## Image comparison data
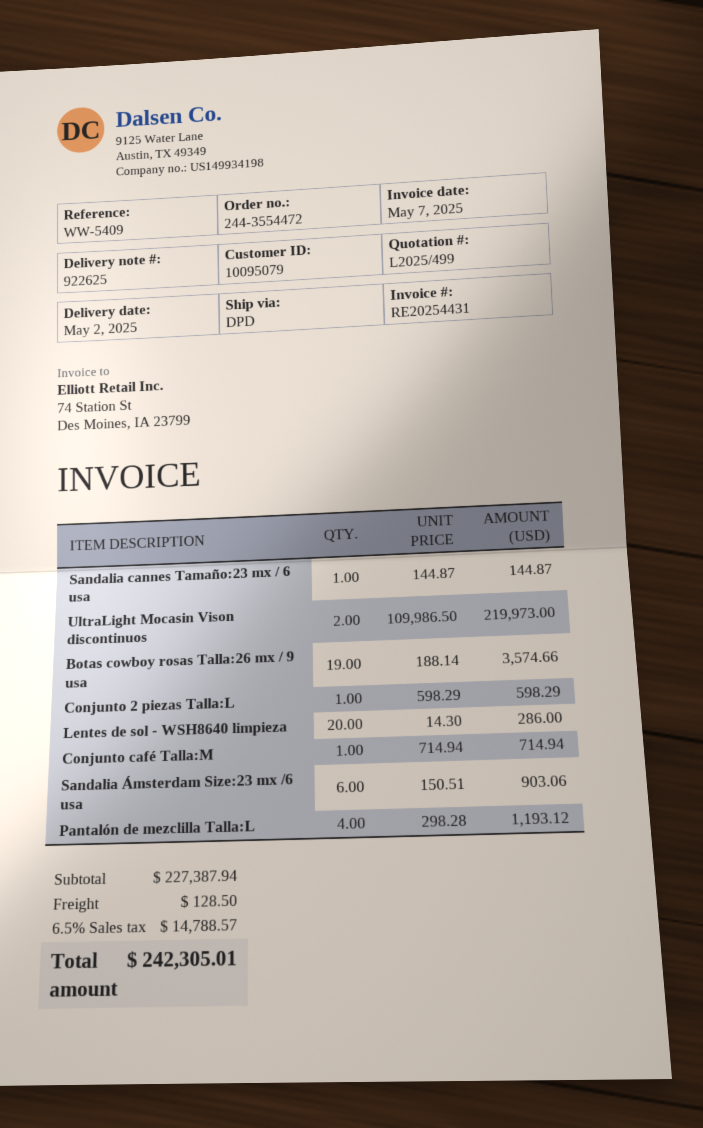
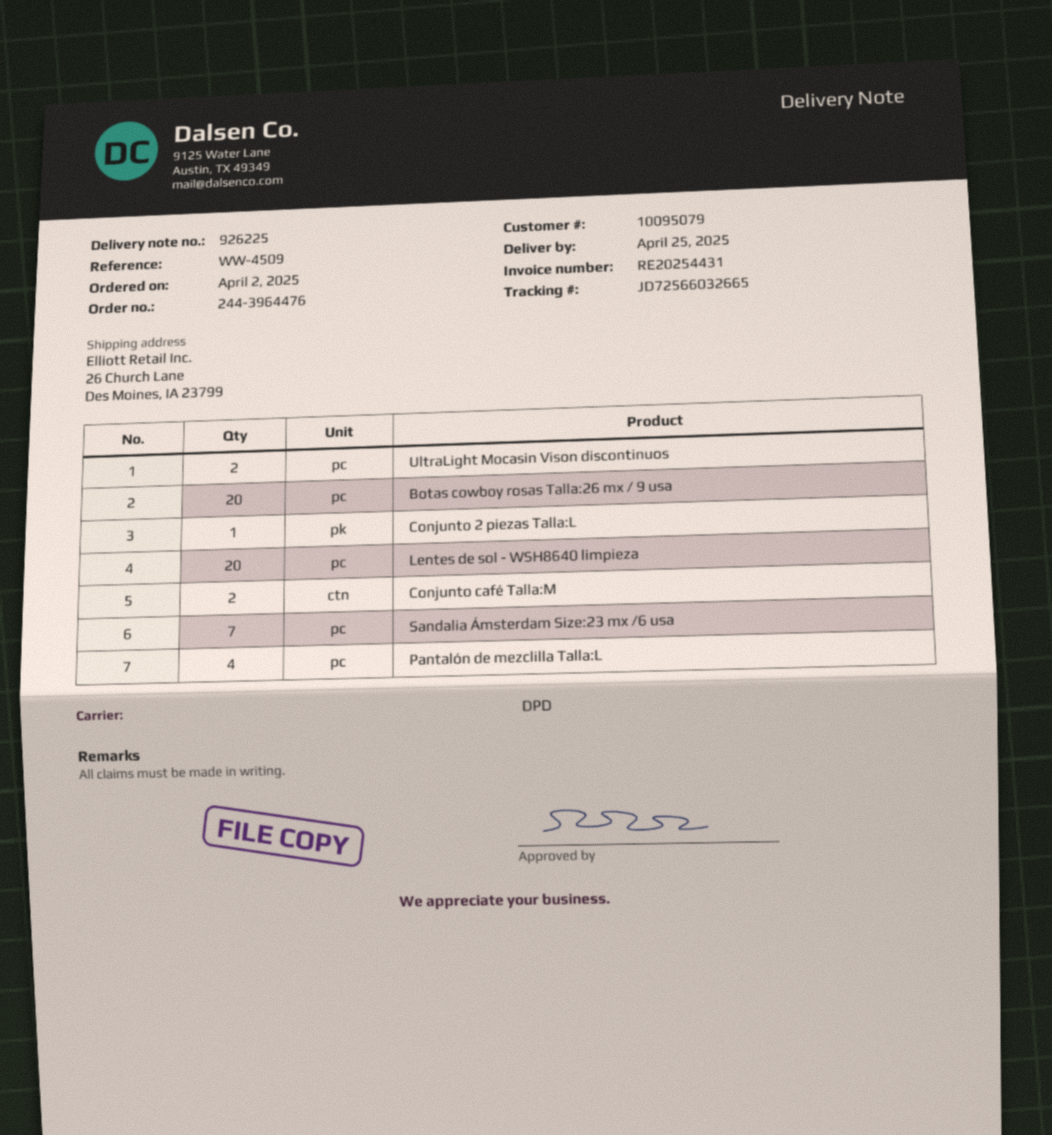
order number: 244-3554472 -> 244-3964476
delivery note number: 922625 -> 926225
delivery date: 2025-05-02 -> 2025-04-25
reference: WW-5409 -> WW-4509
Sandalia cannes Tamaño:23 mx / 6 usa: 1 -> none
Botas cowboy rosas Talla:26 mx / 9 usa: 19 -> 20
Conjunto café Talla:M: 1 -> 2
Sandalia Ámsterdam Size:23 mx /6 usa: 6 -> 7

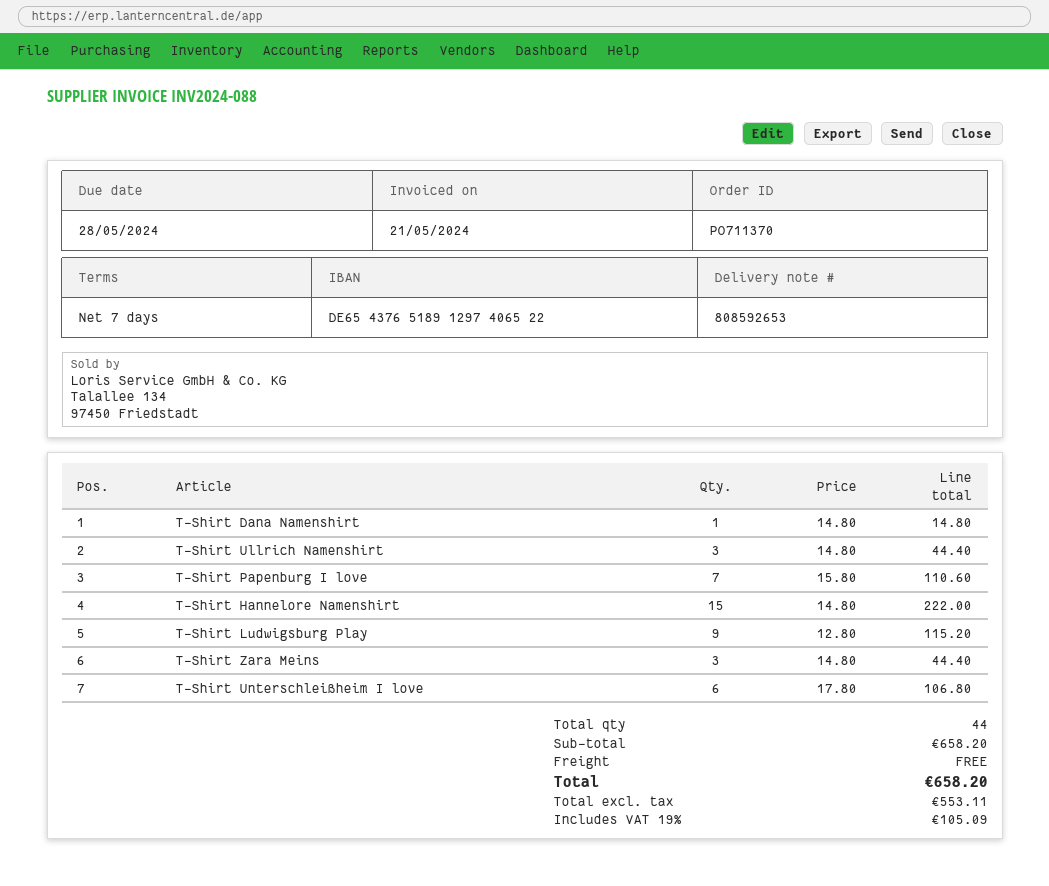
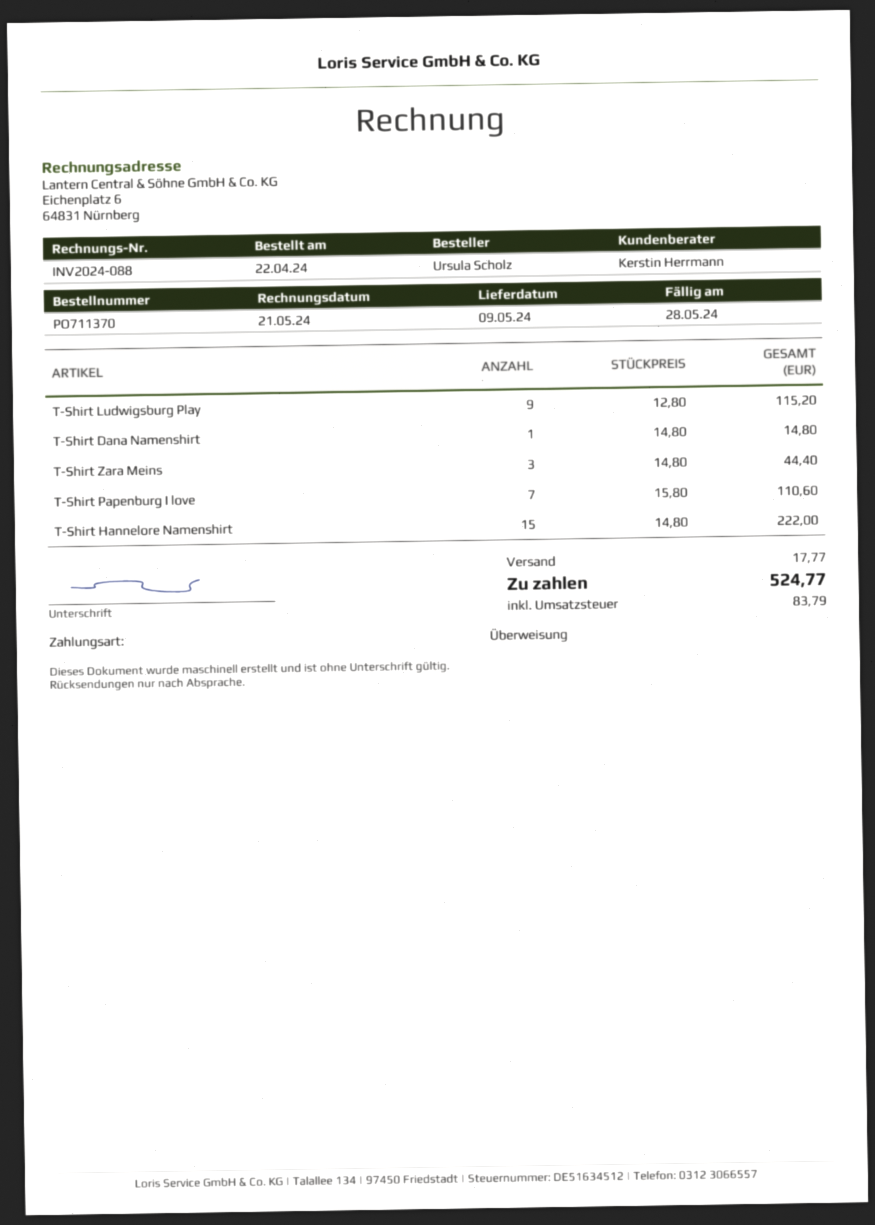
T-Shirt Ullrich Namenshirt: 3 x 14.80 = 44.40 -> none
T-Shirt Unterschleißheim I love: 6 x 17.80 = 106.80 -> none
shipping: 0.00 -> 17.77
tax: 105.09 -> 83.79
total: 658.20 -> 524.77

## EXERCISE AIM
Copy the lines starting at the line that contains "Botas cowboy rosas" and running to the final line of the entries, inclusive; omit all pictures.

## EXERCISE RESPONSE
Botas cowboy rosas Talla:26 mx / 9 usa: 19 -> 20
Conjunto café Talla:M: 1 -> 2
Sandalia Ámsterdam Size:23 mx /6 usa: 6 -> 7

T-Shirt Ullrich Namenshirt: 3 x 14.80 = 44.40 -> none
T-Shirt Unterschleißheim I love: 6 x 17.80 = 106.80 -> none
shipping: 0.00 -> 17.77
tax: 105.09 -> 83.79
total: 658.20 -> 524.77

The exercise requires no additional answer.